Atrial Arrhythmia Prediction Using Electrographic Flow Mapping Metrics

John Hummel, MD; Steven Castellano, PhD; Phillip Haeusser, PhD; Melissa Kong, MD


When atrial fibrillation (AF) is organized whether by medication or ablation, it can become difficult to discriminate from atrial flutters (AFL) and tachycardias (AT). Electrographic Flow (EGF) mapping displays global atrial wavefront propagations in near real-time.

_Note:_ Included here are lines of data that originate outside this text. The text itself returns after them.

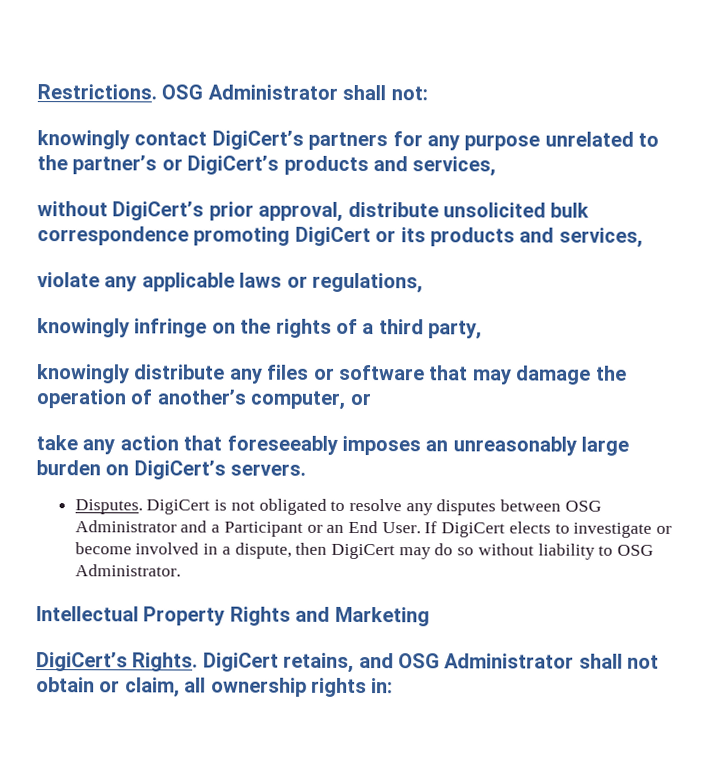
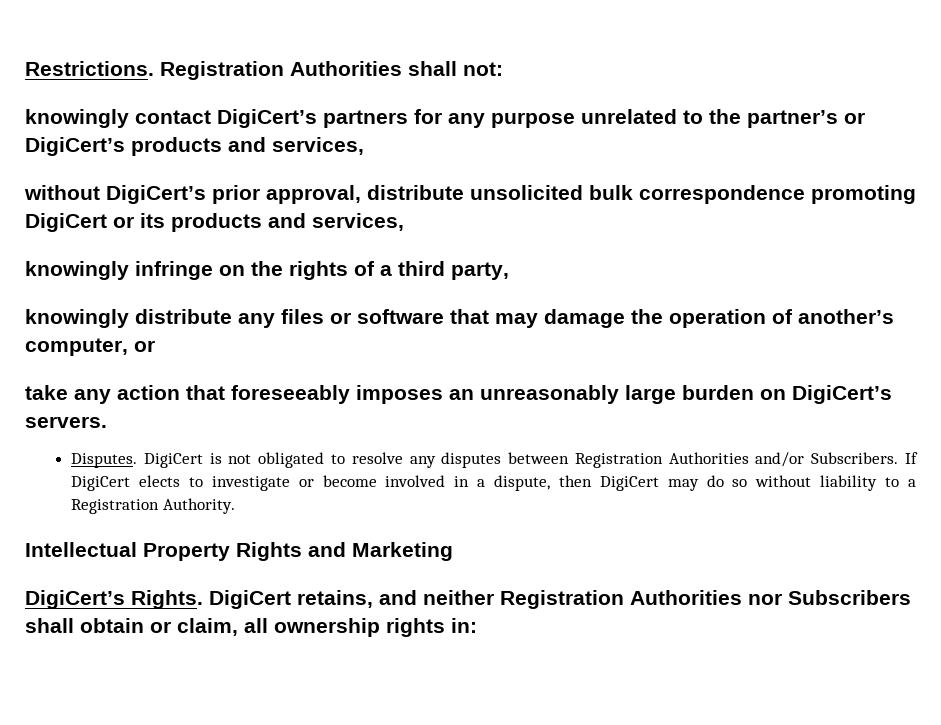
- OSG Administrator shall not:
+ Registration Authorities shall not:
- violate any applicable laws or regulations,
- DigiCert is not obligated to resolve any disputes between OSG Administrator and a Participant or an End User.
+ DigiCert is not obligated to resolve any disputes between Registration Authorities and/or Subscribers.
- If DigiCert elects to investigate or become involved in a dispute, then DigiCert may do so without liability to OSG Administrator.
+ If DigiCert elects to investigate or become involved in a dispute, then DigiCert may do so without liability to a Registration Authority.
- DigiCert retains, and OSG Administrator shall not obtain or claim, all ownership rights in:
+ DigiCert retains, and neither Registration Authorities nor Subscribers shall obtain or claim, all ownership rights in:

Patterns of EGF can show regions of stable flow direction over time (electrographic flow consistency, EGFC) or disorganized electrical wavefronts (flow angle variability, FAV).


Evaluate EGF patterns and metrics that may be used to successfully differentiate endocardial activations of various atrial arrhythmias.


From 183 patients who underwent EGF mapping with a 64-pole basket catheter, 3,030 one minute recordings were analyzed to establish independent metrics that varied most significantly across different atrial arrhythmias. Principal Component Analysis was used to visualize separability of an equal number of recordings in each rhythm using only the 4 most significant metrics. Classification performance was assessed using a 3 layer convolutional neural network (CNN) trained with a rectified linear activation function, categorical cross-entropy loss function, and Adam optimization algorithm.
64% of metrics were used for training, 16% for cross-validation, and the remaining 20% for testing and determining prediction accuracy.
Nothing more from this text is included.